Speed limits be damned, she flew all the way up I-95 and reached the field office around eight thirty. She found Schwartz in the observation room. With him was an assistant U.S. attorney who was junior enough to be stuck with after-hours “confession duty.” The lawyer shook Andie’s hand, then quickly turned her attention back to the other side of the one-way mirror, where a two-agent team was in the make-nice phase of the interrogation of a handsome young man who looked scared to death.

“His name is Brian Hewitt,” said Schwartz.

Andie, Schwartz, and the federal prosecutor were facing the glass, watching. The audio was on, which allowed them to hear everything that transpired in the interrogation room, but nothing was being said at the moment. Hewitt was seated at a small table in the windowless room. One agent was leaning against the wall behind Hewitt. Another was seated across from Hewitt, who was eating a hamburger and french fries, compliments of the FBI. Andie could only surmise that the interrogators had already gotten what they wanted from him-or that they had simply transitioned into the good-cop phase of the age-old routine.

“Hewitt,” said Andie, searching her memory. “That name sounds familiar for some reason.”

“He was the foreman of the twelve-person jury that acquitted Sydney Bennett,” said Schwartz.

Mere mention of the Bennett trial was enough to make her heart skip a beat. Jack’s connection to it-more precisely, Andie’s connection to Jack-was an ongoing headache. “We arrested the jury foreman?”

Schwartz nodded. “Our agents followed him to a bowling alley. The subject walked into the men’s lounge empty-handed and came out carrying a bowling bag. When the agents stopped him and asked to see inside the bag, he complied. There was a hundred thousand dollars in cash inside.”

“A drop and pickup?”

“No doubt about it.”

“Somebody tipped us off, I presume?”

“Anonymous call came in this afternoon around three thirty. Said that the foreman of the Sydney Bennett jury was going to Bird Bowl at nine P.M. to pick up a hundred grand in cash. According to the tipster, it was payment for delivering a not-guilty verdict.”

It was suddenly hard not to be scared for Jack, even harder not to show it. “Can we prove that?”

Schwartz glanced at the interrogation team, then back at Andie. “There’s no denying that Hewitt was the foreman of the jury. There’s no denying that he went into the bowling alley with nothing and came out with a hundred thousand bucks. And according to his confession, he got paid to deliver the verdict.”

“He already confessed?”

“Yes,” said Schwartz.

“In his own handwriting,” the assistant U.S. attorney added.

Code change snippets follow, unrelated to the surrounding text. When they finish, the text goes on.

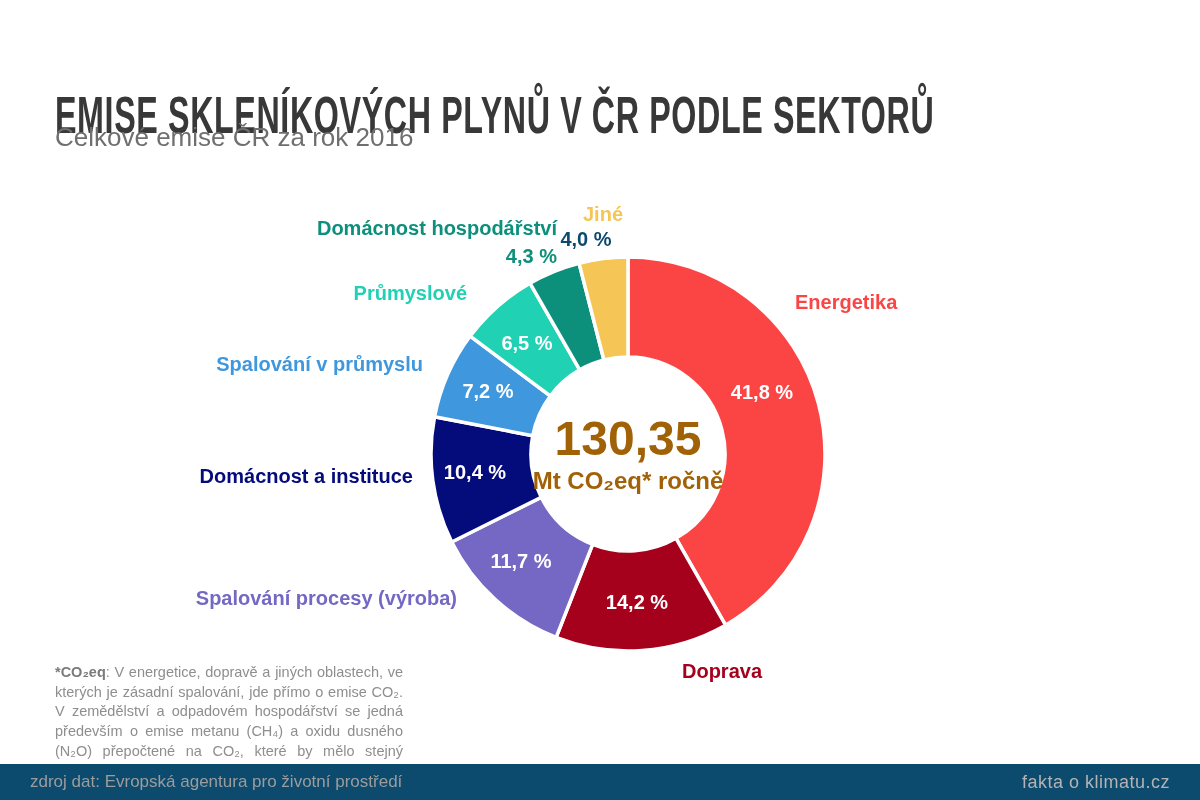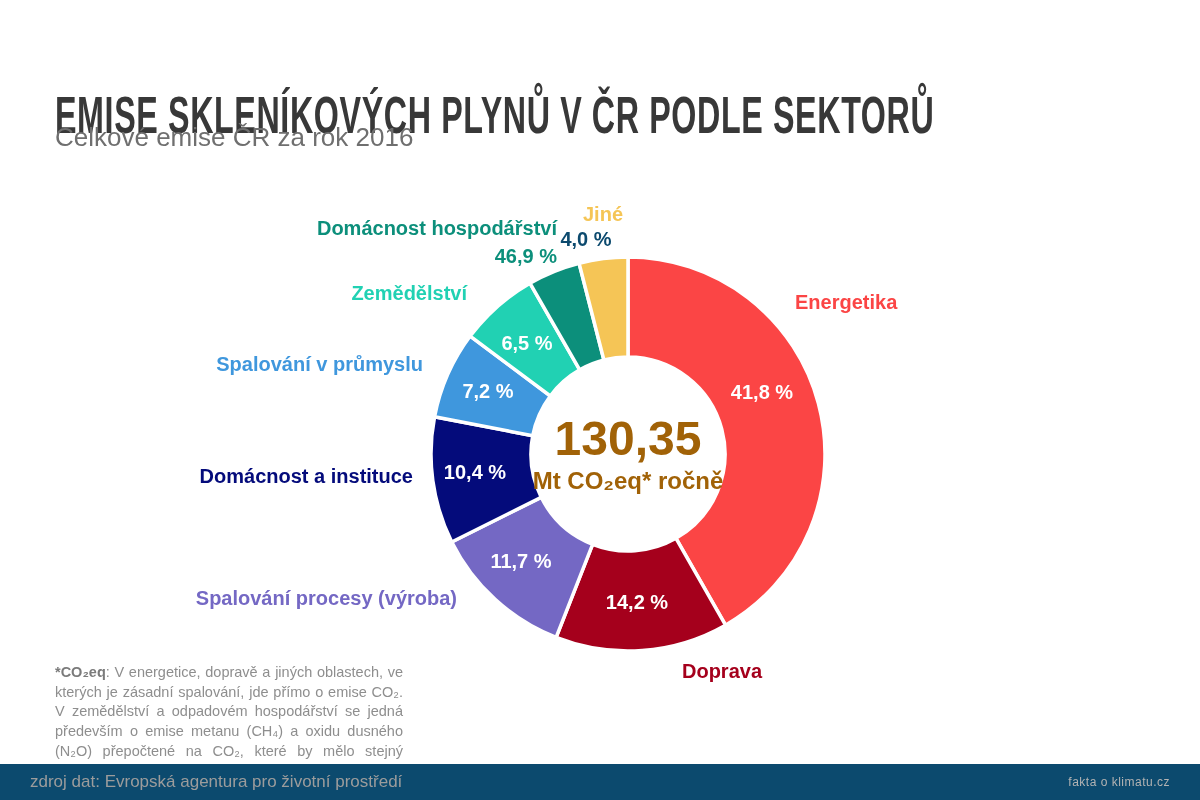--- a/index.html
+++ b/index.html
@@ -33,21 +33,21 @@
     position:absolute;left:55px;top:663px;width:348px;font-size:14.5px;
     line-height:1.36;color:#8E8E8E;text-align:justify;
   }
   .footnote b{color:#7B7B7B;}
   .footer{
     position:absolute;left:0;bottom:0;width:100%;height:36px;background:#0c4a6e;
     display:flex;align-items:center;justify-content:space-between;
     padding:0 30px;box-sizing:border-box;
   }
   .footer-source{color:#9C9C9C;font-size:17px;}
-  .footer-brand{color:#B3B3B3;font-size:12px;letter-spacing:0.5px;}
+  .footer-brand{color:#B3B3B3;font-size:18px;letter-spacing:0.5px;}
 </style>
 </head>
 <body>
 
 <h1 class="title">EMISE SKLENÍKOVÝCH PLYNŮ V ČR PODLE SEKTORŮ</h1>
 <div class="subtitle">Celkové emise ČR za rok 2016</div>
 
 <svg id="donut-svg" width="1200" height="800" viewBox="0 0 1200 800">
     <path d="M628.00 257.00 A197 197 0 0 1 725.52 625.17 L676.02 538.28 A97 97 0 0 0 628.00 357.00 Z" fill="#FB4545" stroke="#ffffff" stroke-width="3.5"></path>
     <path d="M725.52 625.17 A197 197 0 0 1 556.12 637.42 L592.61 544.31 A97 97 0 0 0 676.02 538.28 Z" fill="#A5001C" stroke="#ffffff" stroke-width="3.5"></path>
@@ -57,32 +57,32 @@
     <path d="M470.20 336.07 A197 197 0 0 1 529.95 283.14 L579.72 369.87 A97 97 0 0 0 550.30 395.93 Z" fill="#21D1B3" stroke="#ffffff" stroke-width="3.5"></path>
     <path d="M529.95 283.14 A197 197 0 0 1 579.06 263.18 L603.90 360.04 A97 97 0 0 0 579.72 369.87 Z" fill="#0C8F7B" stroke="#ffffff" stroke-width="3.5"></path>
     <path d="M579.06 263.18 A197 197 0 0 1 628.00 257.00 L628.00 357.00 A97 97 0 0 0 603.90 360.04 Z" fill="#F5C556" stroke="#ffffff" stroke-width="3.5"></path>
   </svg>
 
 <div class="sector-name v-center" style="left: 795px; top: 302px; color: rgb(251, 69, 69);">Energetika</div>
 <div class="sector-name xy-center" style="left: 722px; top: 671px; color: rgb(165, 0, 28);">Doprava</div>
 <div class="sector-name v-center r-align" style="right: 743px; top: 598px; color: rgb(116, 104, 196);">Spalování procesy (výroba)</div>
 <div class="sector-name v-center r-align" style="right: 787px; top: 456px; color: rgb(4, 11, 123); margin-top: 20px;">Domácnost a instituce</div>
 <div class="sector-name v-center r-align" style="right: 777px; top: 364px; color: rgb(63, 151, 221);">Spalování v průmyslu</div>
-<div class="sector-name v-center r-align" style="right: 733px; top: 293px; color: rgb(33, 209, 179);">Zemědělství</div>
+<div class="sector-name v-center r-align" style="right: 733px; top: 293px; color: rgb(33, 209, 179);">Průmyslové</div>
 <div class="sector-name v-center r-align" style="right: 643px; top: 228px; color: rgb(12, 143, 123);">Domácnost hospodářství</div>
 <div class="sector-name xy-center" style="left: 603px; top: 214px; color: rgb(245, 197, 86);">Jiné</div>
 
 <div class="sector-value-in" style="left:762px;top:392px;">41,8 %</div>
 <div class="sector-value-in" style="left:637px;top:602px;">14,2 %</div>
 <div class="sector-value-in" style="left:521px;top:561px;">11,7 %</div>
 <div class="sector-value-in" style="left:475px;top:472px;">10,4 %</div>
 <div class="sector-value-in" style="left:488px;top:391px;">7,2 %</div>
 <div class="sector-value-in" style="left:527px;top:343px;">6,5 %</div>
 
-<div class="sector-value-out v-center r-align" style="right: 643px; top: 256px; color: rgb(12, 143, 123);">46,9 %</div>
+<div class="sector-value-out v-center r-align" style="right: 643px; top: 256px; color: rgb(12, 143, 123);">4,3 %</div>
 <div class="sector-value-out xy-center" style="left: 586px; top: 239px; color: #0c4a6e;">4,0 %</div>
 
 <div class="center-label">
   <div class="center-value">130,35</div>
   <div class="center-unit">Mt CO₂eq* ročně</div>
 </div>
 
 <div class="footnote">
   <b>*CO₂eq</b><span>: V energetice, dopravě a jiných oblastech, ve kterých je zásadní spalování, jde přímo o emise CO₂. V zemědělství a odpadovém hospodářství se jedná především o emise metanu (CH₄) a oxidu dusného (N₂O) přepočtené na CO₂, které by mělo stejný oteplující efekt.</span>
 </div>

Schwartz pulled a copy of the one-page confession from his sport-coat pocket and laid it on the table. With his finger, he skimmed past that preliminary language about the free and voluntary nature of Hewitt’s confession, all provided by the assistant U.S. attorney. Then he found his eyeglasses and read the operative language aloud for Andie’s benefit: “‘The offer to me was fifty thousand dollars in cash for a hung jury and one hundred thousand dollars for a verdict of not guilty.’ Those are Hewitt’s initials right there,” he said, indicating.

“The offer from whom?” asked Andie.

Schwartz turned his attention back to the work in progress on the other side of the one-way mirror. “That’s phase two of the interrogation,” he said.